In the absence of savepoint/subtxn, modified objects live in RAM until the
final commit.  With savepoint/subtxn, they get written to disk "early".  I
think the cause for the worst-case time differences was illustrated by the
test code I showed:  when the same object is modified multiple times within
a transaction, savepoint/subtxn will save an object's state to disk each
time it's been modified since the last savepoint/subtxn.

>> If I were you, I'd just _try_ it ...

> I'm migrating CMF objects to Archetypes objects including metadata,
> security and so on. The migiration of a typical object takes about 0.2 to
> 1 sec including catalog updates. A folderish object with hundres to
> thousands of children requires much more time but that's the fault of the
> catalog. Every object is uncatalog and catalog again ... ugly, time
> consuming but required in Zope2. I'm wishing we have events ...

I'd still just try it.

...
> I could write some code that migrates all objects in a folder before
> calling savepoint() but it's not worth the complexity and code.

I expect you could do a hybrid too, along the lines of

for each chunk of, say, 100 objects:
make a savepoint
try to migrate them
if anything failed:
roll back to the savepoint, and do this
chunk of 100 over again, but one at a time

>> Of course if this is a one-time migration, I wouldn't worry about
>> expense at all -- for all I know, it took me longer to write this reply
>> than it will take you to run the migration script <0.6 wink>.

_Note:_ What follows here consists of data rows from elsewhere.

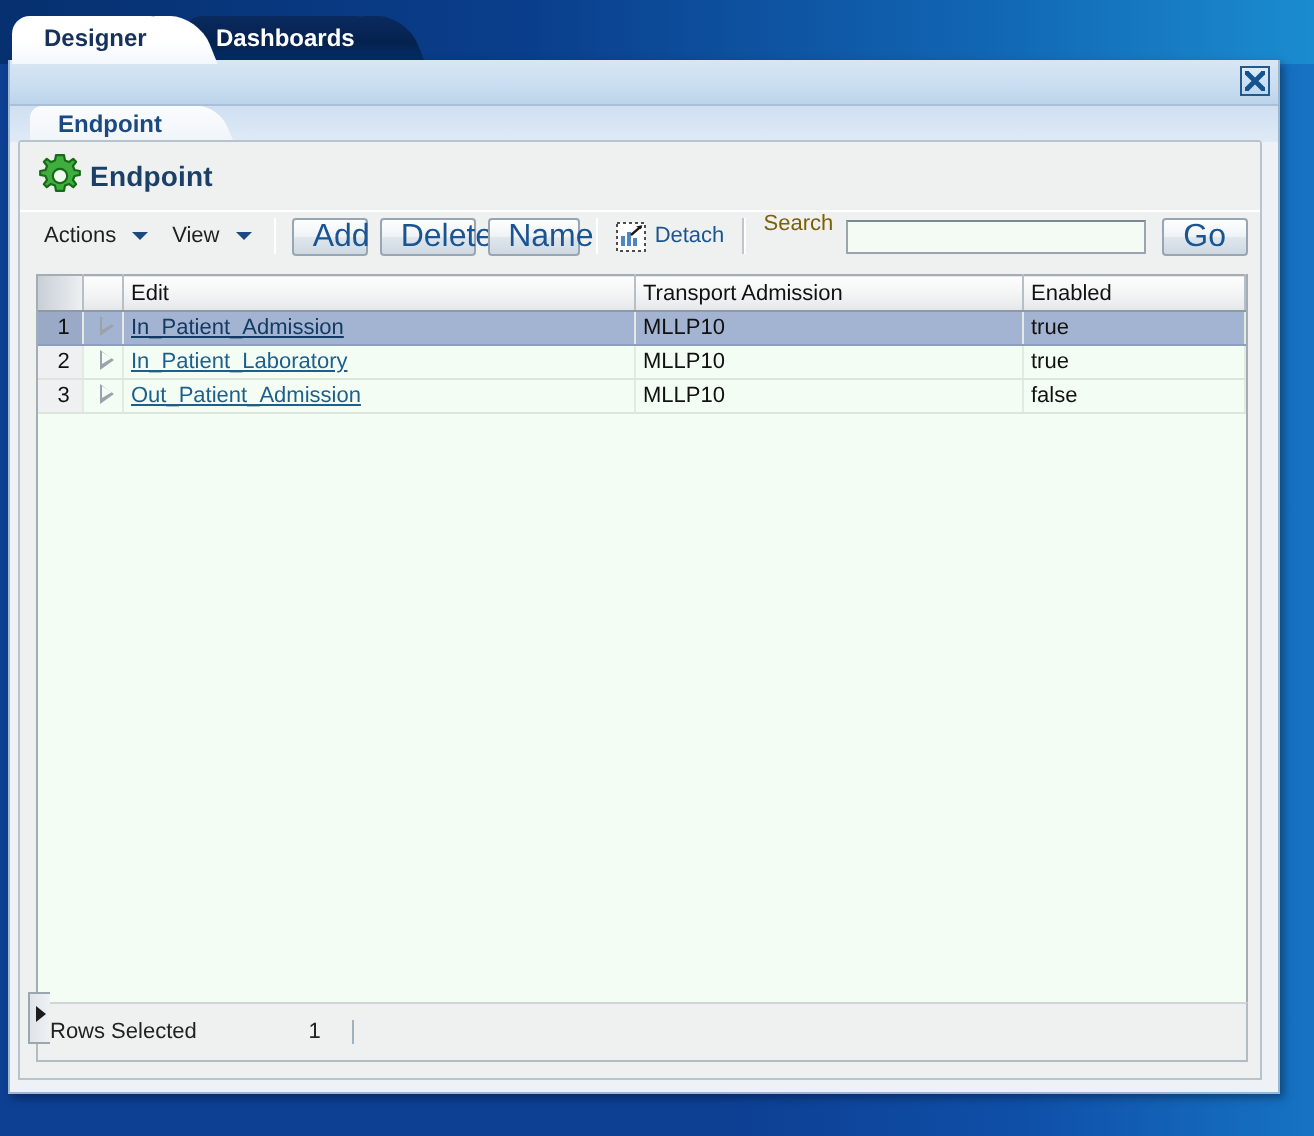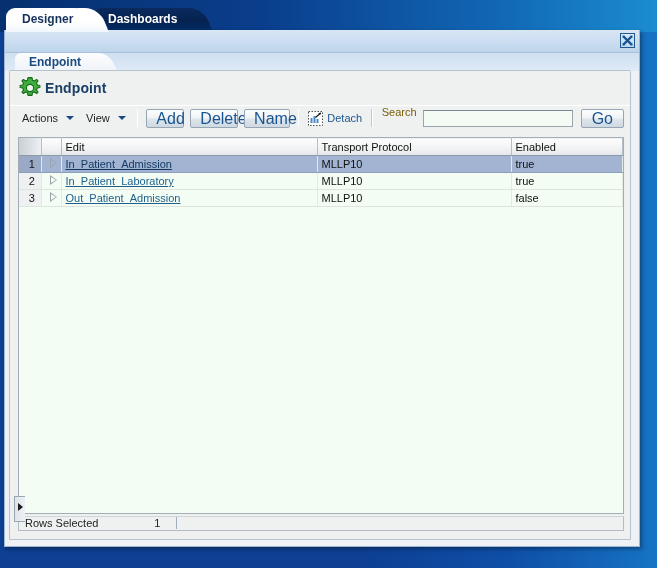"Transport Protocol" th { text: Protocol -> Admission }
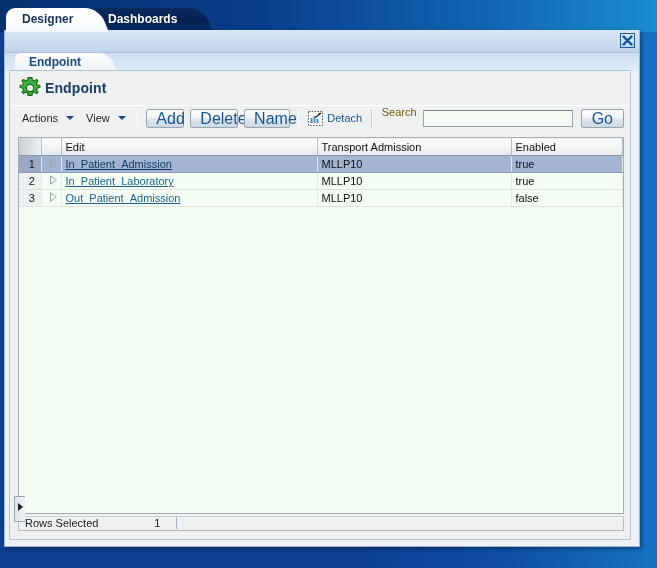"Rows Selected" #status-bar { align-items: flex-start -> center; height: 15px -> 30px }
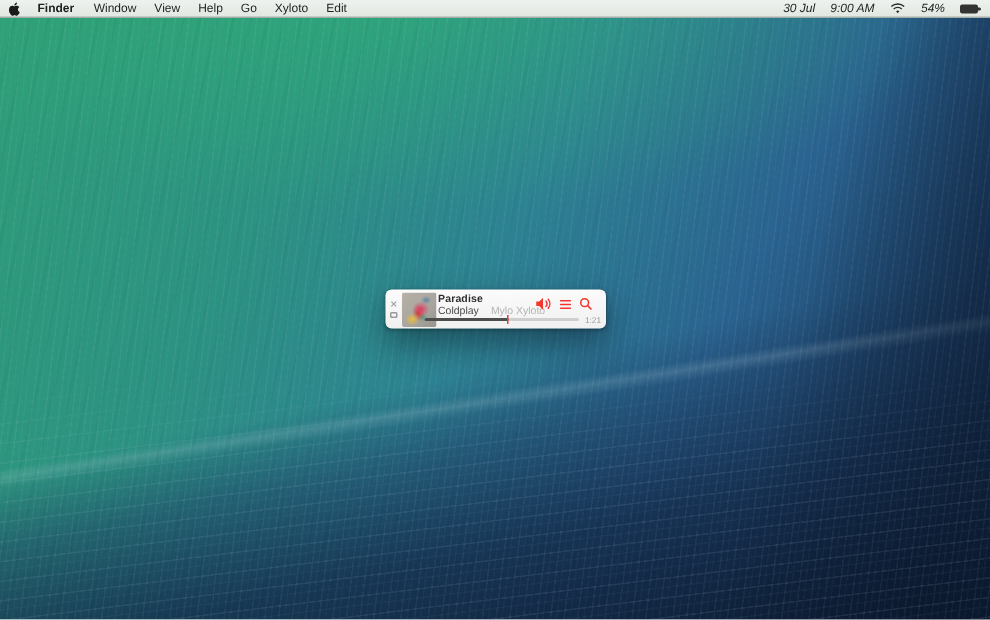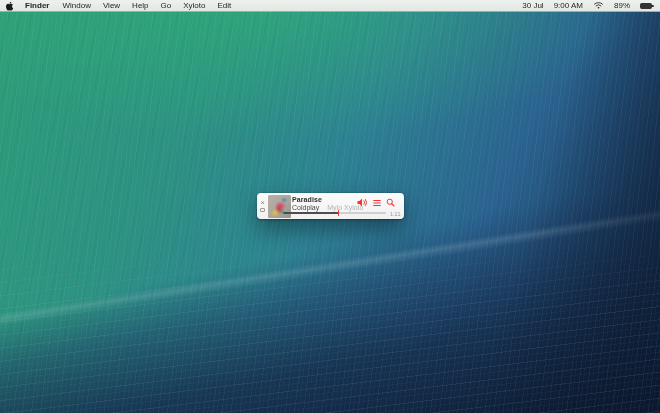"30 Jul" .menubar-right { font-style: none -> italic }
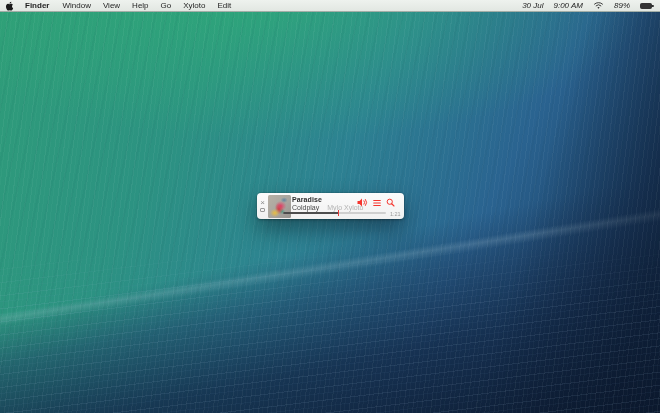"89%" div.status-item { text: 89% -> 54% }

> I wouldn't be sure in your place. I'm migrating all data of nearly all
> objects from one set of content types (CMF) to another set
> (ATContentTypes). For a very large site like plone.org the migration was
> running about 1 to 2h.

If "h" means hour, I'm already spent close to 2h writing little test cases
and writing up what I found for you.  Two hours "for a very large site"
doesn't strike me as worth fretting over at all -- but then I admit it's not
my site ;-).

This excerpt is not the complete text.